How does the market follow up “Merger Monday?” Today the fun rolls on with a product presentation from Apple Inc. AAPL, the start of a Fed meeting, and surprisingly robust Chinese economic data.
Monday’s broad-based rally helped lift Tech out of recent doldrums, and futures pointed toward more gains this morning. This could reflect spillover buying and some of the same vaccine- and deal-related optimism that sprouted yesterday. The eye-popping economic data out of China overnight might be another positive factor.
China posted its strongest industrial production of the year last month, along with retail sales getting back to pre-virus levels. Based on this, it looks like the Chinese economy is re-accelerating faster than most people thought and China looks more robust than many realized.
If China’s economy starts growing more quickly as the country emerges from the virus, that could be a powerful force here and around the world. We’ll see if any U.S. companies with strong businesses there (retailers, auto-makers) get any kind of stock market boost from the news.

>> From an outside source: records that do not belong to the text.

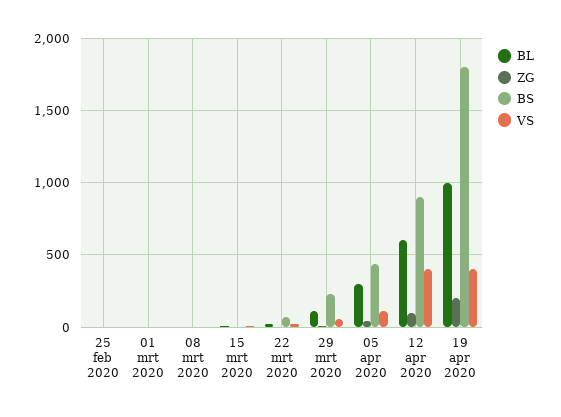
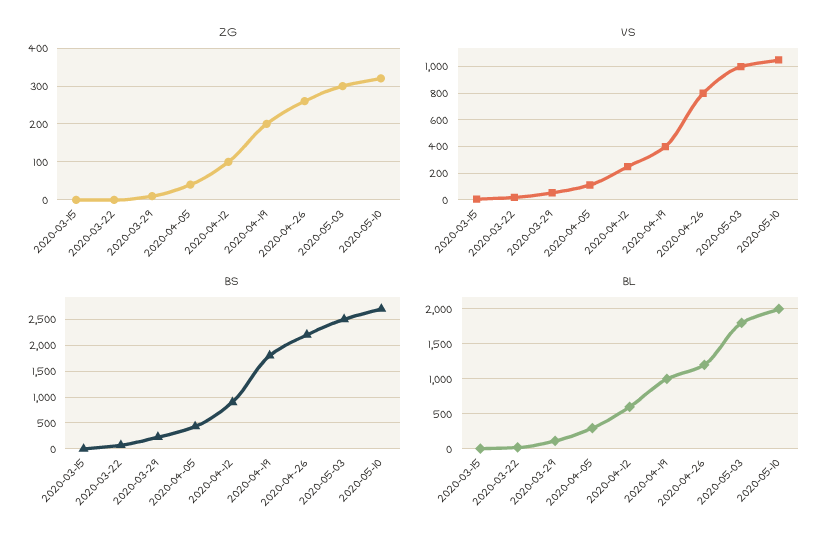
BL, 25 feb 2020: 0 -> none
ZG, 25 feb 2020: 0 -> none
BS, 25 feb 2020: 0 -> none
VS, 25 feb 2020: 0 -> none
BL, 01 mrt 2020: 0 -> none
ZG, 01 mrt 2020: 0 -> none
BS, 01 mrt 2020: 0 -> none
VS, 01 mrt 2020: 0 -> none
BL, 08 mrt 2020: 0 -> none
ZG, 08 mrt 2020: 0 -> none
BS, 08 mrt 2020: 0 -> none
VS, 08 mrt 2020: 0 -> none
VS, 12 apr 2020: 400 -> 250
ZG, 2020-04-26: none -> 260
ZG, 2020-05-03: none -> 300
ZG, 2020-05-10: none -> 320
VS, 2020-04-26: none -> 800
VS, 2020-05-03: none -> 1000
VS, 2020-05-10: none -> 1050
BS, 2020-04-26: none -> 2250
BS, 2020-05-03: none -> 2500
BS, 2020-05-10: none -> 2750
BL, 2020-04-26: none -> 1200
BL, 2020-05-03: none -> 1800
BL, 2020-05-10: none -> 2000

Apple’s event isn’t likely to be iPhone-related, according to media reports. The invitation to media says “Time Flies,” indicating the announcement is related to the Apple Watch, not iPhones, Bloomberg News reported last week. The new iPhones won’t launch until October, Bloomberg said.
AAPL is preparing new high-end and low-end Apple Watches as well as a redesigned iPad Air with an edge-to-edge screen, according to Bloomberg. It’s also working on a smaller HomePod and the first pair of Apple-branded over ear headphones for release as early as later this year.
We’ll see what gets highlighted, and whether AAPL has any surprises up its sleeve when the event kicks off at 10 a.m. PT (1 p.m. ET).
There’s usually a lot of excitement before these events, and the challenge for AAPL is whether they can match the excitement once the news comes out. AAPL shares are up another 2% in pre-market trading after climbing 3% yesterday. Some analysts have noted that when AAPL rises lately, so does the market. And vice-versa. No guarantees, of course.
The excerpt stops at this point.